Ege Kocaoğlu sadece fikrimi aldı

Kocaoğlu sadece fikrimi aldı

23.08.2009 - 05:00 | Son Güncellenme:

Dünya Ticaret Merkezi ile ilgili seçimlerden önce Büyükşehir Belediye Başkanı Kocaoğlu’nun kendisiyle görüştüğünü belirten Çakmur, “Kendisine bütün belgeleri verdim” diye konuştu

Kocaoğlu sadece fikrimi aldı

Eski İzmir Büyükşehir Belediye Başkanı Yüksel Çakmur, dün yayımlanan röportajın ilk bölümünde tartışma yaratan açıklamalar yaptı. Dünya Ticaret Merkezi’nde çözümü engelleyen isim olarak gösterilen Çakmur, “Öyle bir belge yok” diyenlere karşı, sahtecilik yapıldığını öne sürdüğü belgeyi göstererek, bilirkişi raporunda da ruhsatın Hilton Oteli’ne ait olduğunun yer aldığını ileri sürmüştü. Çakmur, bugün de tartışma yaratan açıklamalarına devam etti.
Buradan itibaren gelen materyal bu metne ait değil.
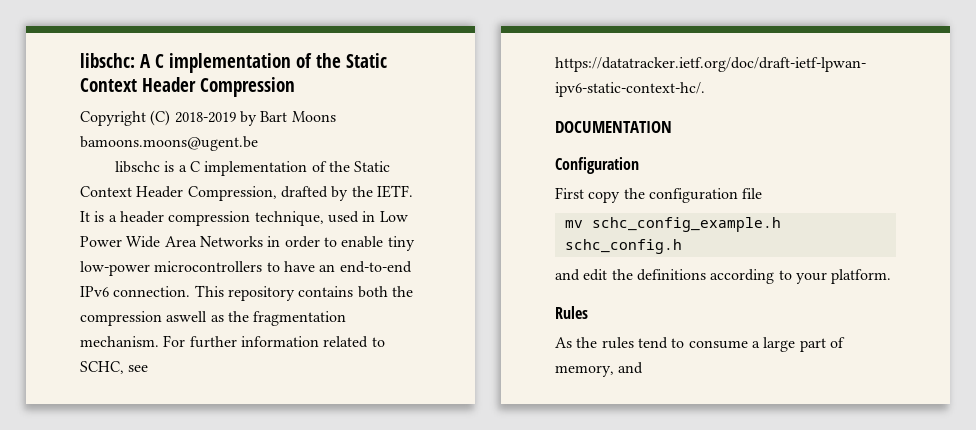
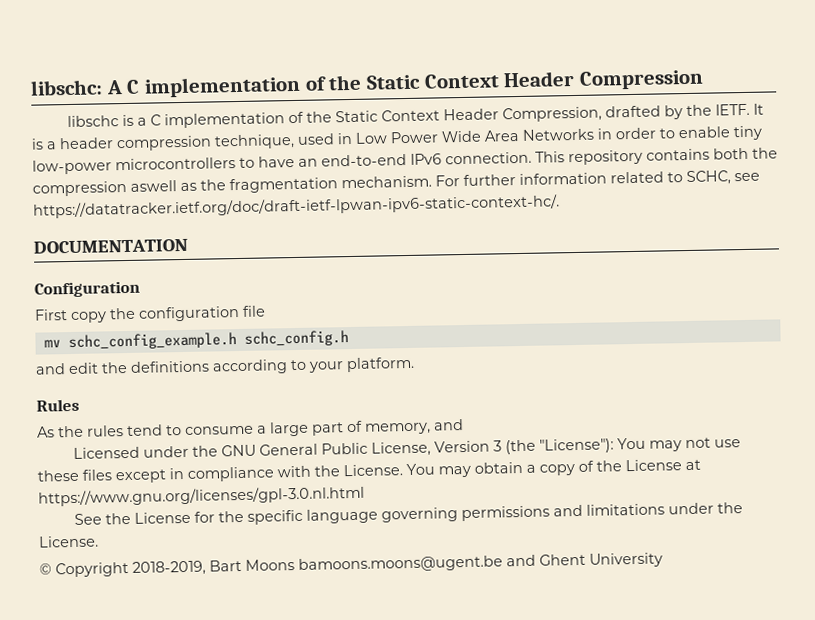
[80,110,336,126] [80,136,258,151] // Copyright (C) 2018-2019 by Bart Moons bamoons.moons@ugent.be -> (705, 79) none
(644, 368) none -> [72,437,741,459] [37,459,701,484] [38,485,365,507] [73,502,743,525] [38,535,99,548] [39,552,663,578] // Licensed under the GNU General Public License, Version 3 (the "License"): You may not use these files except in compliance with the License. You may obtain a copy of the License at https://www.gnu.org/licenses/gpl-3.0.nl.html // See the License for the specific language governing permissions and limitations under the License. // © Copyright 2018-2019, Bart Moons bamoons.moons@ugent.be and Ghent University

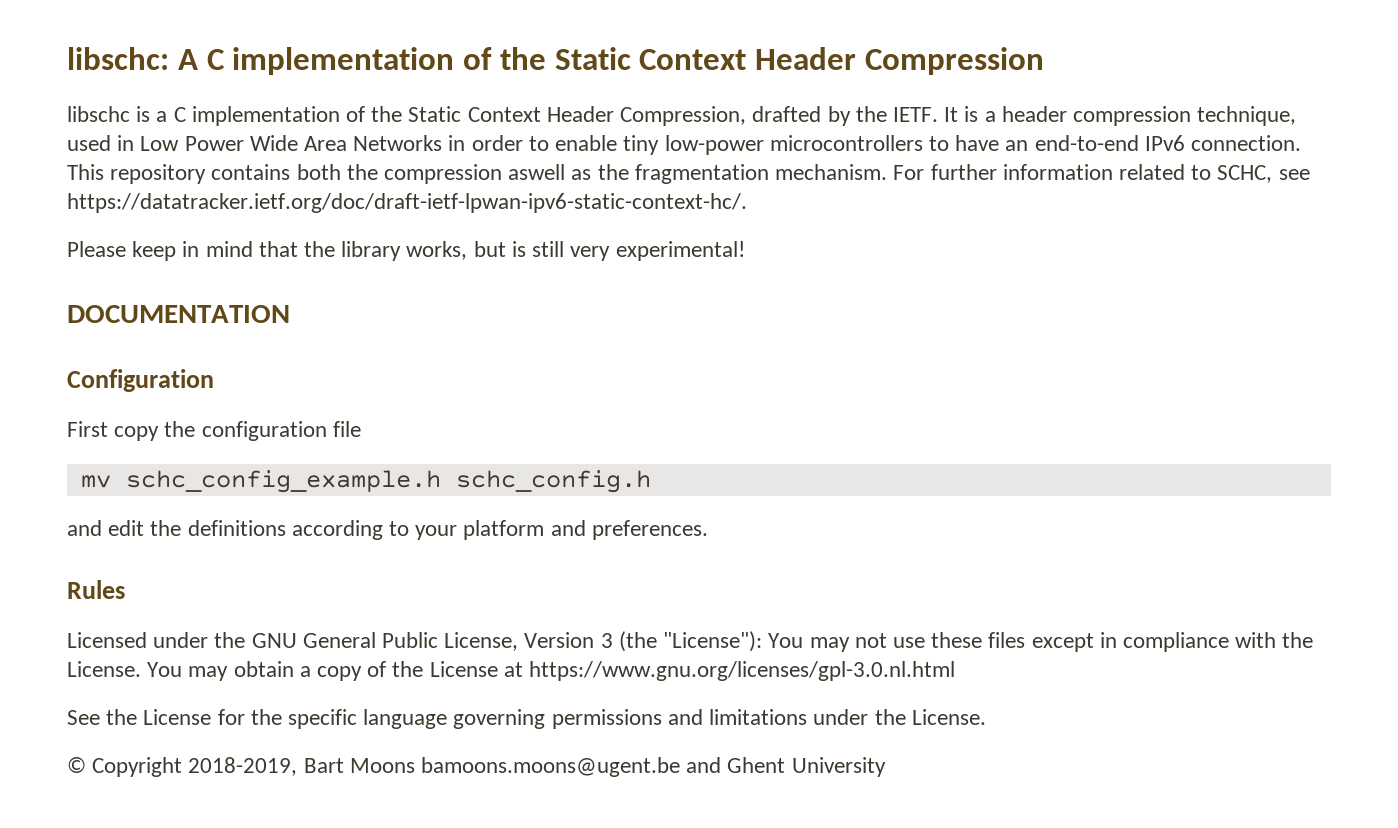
(560, 206) none -> [67,241,745,261] // Please keep in mind that the library works, but is still very experimental!
[346,356,415,373] [36,398,80,412] [37,419,464,438] platform. // Rules // As the rules tend to consume a large part of memory, and -> [463,520,708,540] [67,580,125,599] platform and preferences. // Rules

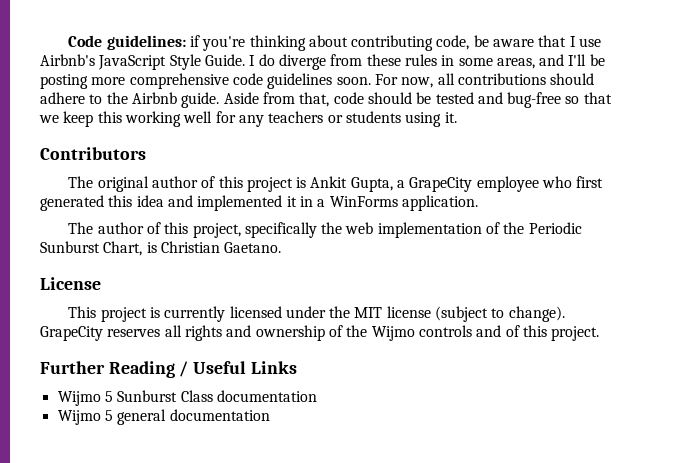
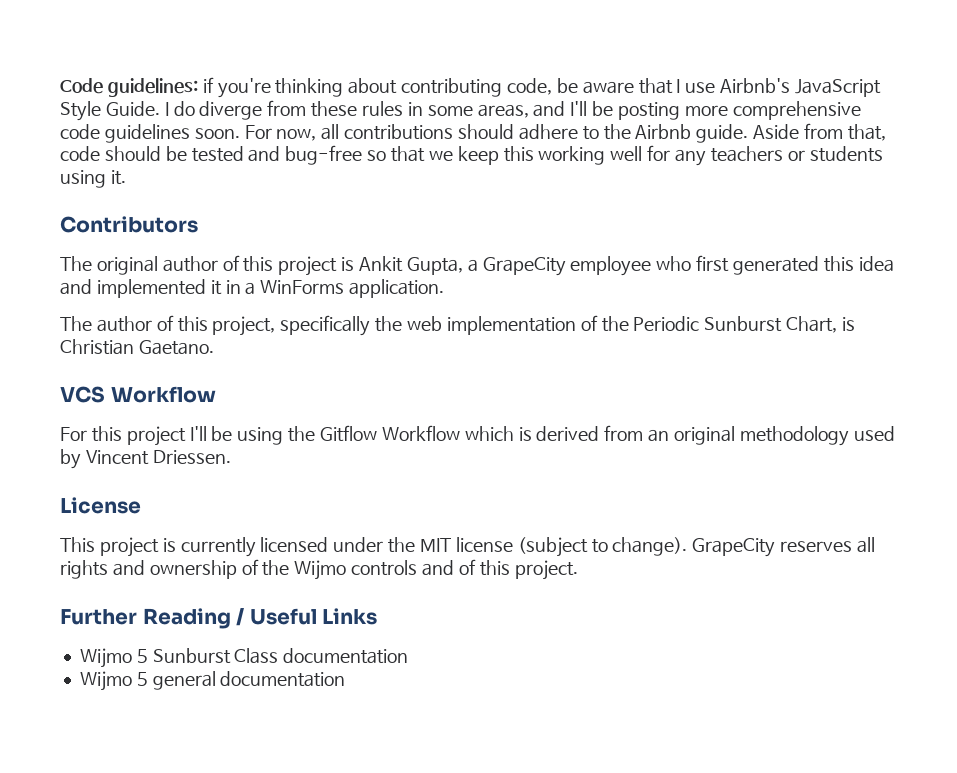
(282, 247) none -> [60,386,216,403] [60,425,895,446] [60,449,231,469] // VCS Workflow // For this project I'll be using the Gitflow Workflow which is derived from an original methodology used by Vincent Driessen.

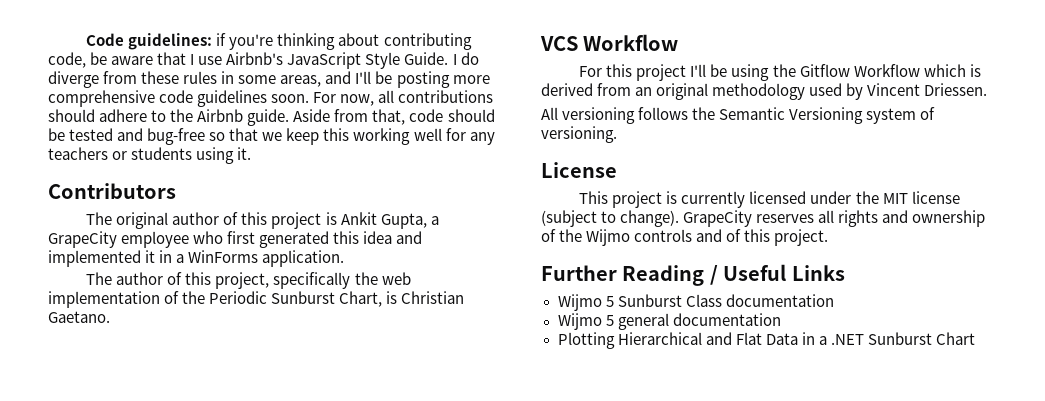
(231, 457) none -> [541,107,936,124] [541,126,617,143] // All versioning follows the Semantic Versioning system of versioning.
(346, 679) none -> [557,332,975,349] // Plotting Hierarchical and Flat Data in a .NET Sunburst Chart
Sizden başka bu kadar dava açan olmadığı için eleştiriliyorsunuz? Mevcut belediye başkanları, ya da başkaları İzmir’i düşünmüyor mu? Bu kenti sadece siz mi düşünüyorsunuz?- Bir haksızlık, bir hata varsa, siz sesinizi çıkarmıyorsanız, o haksızlığın, o hatanın bir parçası olursunuz. Ben neden parçası olayım? Madem ki İzmir’de yaşıyorum... Yaptığım kamu görevini bir tarafa bırakalım. Bir vatandaş olarak, İzmir’de yapılan bu olumsuzluklara karşı çıkmak benim en doğal hakkım. Peki bugünkü belediye başkanı; siz ne diyorsunuz? Siz kimlerin hakkını koruyorsunuz? Bu hırs niye? Bu ithamlarınız, suçlamalarınız kimin adına? Aynı enerjiyi, hırsı, neden metroda göstermiyorsunuz? Neden sadece Körfez’e bakıp, toprağı dinliyorsunuz? O toprağın altında seksenlik boruların geri tepeceğini, kendi İZSU yöneticiniz söylüyor. Bu hırsınızı metroya, Büyük Kanal Projesi’ne ve Ulaşım Master planına kanalize ediniz. ‘Ben toprağı dinliyorum, Körfez’e bakıyorum, çözüm buluyorum’ diyen bugünkü başkanın, bir zamanlar Bulgar somyalarını Gediz’in önüne koyup, ‘Ben temizliyorum’ diyen belediye başkanından ne farkı var? Lüften bilimsel olalım. Kişilerle uğraşmayalım.
Çukurun bir öncesi, bir sonrası var!
Peki siz belediye başkanı olsaydınız, Basmane’deki çukuru nasıl çözüme ulaştırırdınız?
- Aklın yolu bir. Ben, ya da sosyal demokrat bir kişinin yapacağı iş; Kültürpark olayında mülkiyet hakkının geri alınmasıdır. Eğer geçmişte bir belediye başkanı bu Kültürpark alanını hoyratça sattıysa, belediye başkanı mülkiyet hakkını derhal geriye almak için çaba harcamalıdır, davalar açmalıdır ve gereğini yapmalıdır. Ruhsatta, sahtecilik olayının suçlularını ortaya çıkarmalıdır. ‘Biz burayı satın aldık, Dünya Ticaret Merkezi yapıyoruz. Çok katlı binalar yapacağız. İzmir’e eser kazandırıyoruz’ gibi sözler söylenebilir. Proje yanlıştır, doğrudur. Tartışılır. Çünkü burada, önceden Türkiye Mimarlar ve Mühendisler Odaları Birliği (TMMOB) denetiminde yapılmış bir proje var. Dünya çapında modern, çağdaş, kültür ve sanata önem veren bir opera binası yapılacaktı. Bu planın içinde opera, cep sinemaları, cep tiyatroları, otel dahil tüm yapılar vardır. Projeleri tartışmayalım. 40 dönüm alan 360 dönüm fuarla birleştirilmiştir. Montrö’ye giden aradaki yol da, fuar ve Kültürpark’a intikal ettirilmiştir. Böylece çok geniş bir alan değerlendirilmiştir. Yerin altında da otopark vardır. Fuarın ortasına otopark kazdılar. Fuarı perişan ettiler. Bu alanın altında bin 200’lük otopark vardı. Bütün bunları kapsayan bir alan burası. Kültürpark’ta açılan yeşil alanlar bu 40 dönüm araziye dayanarak açılmıştır. Bir çukur öncesi var, bir de çukur sonrası var işin.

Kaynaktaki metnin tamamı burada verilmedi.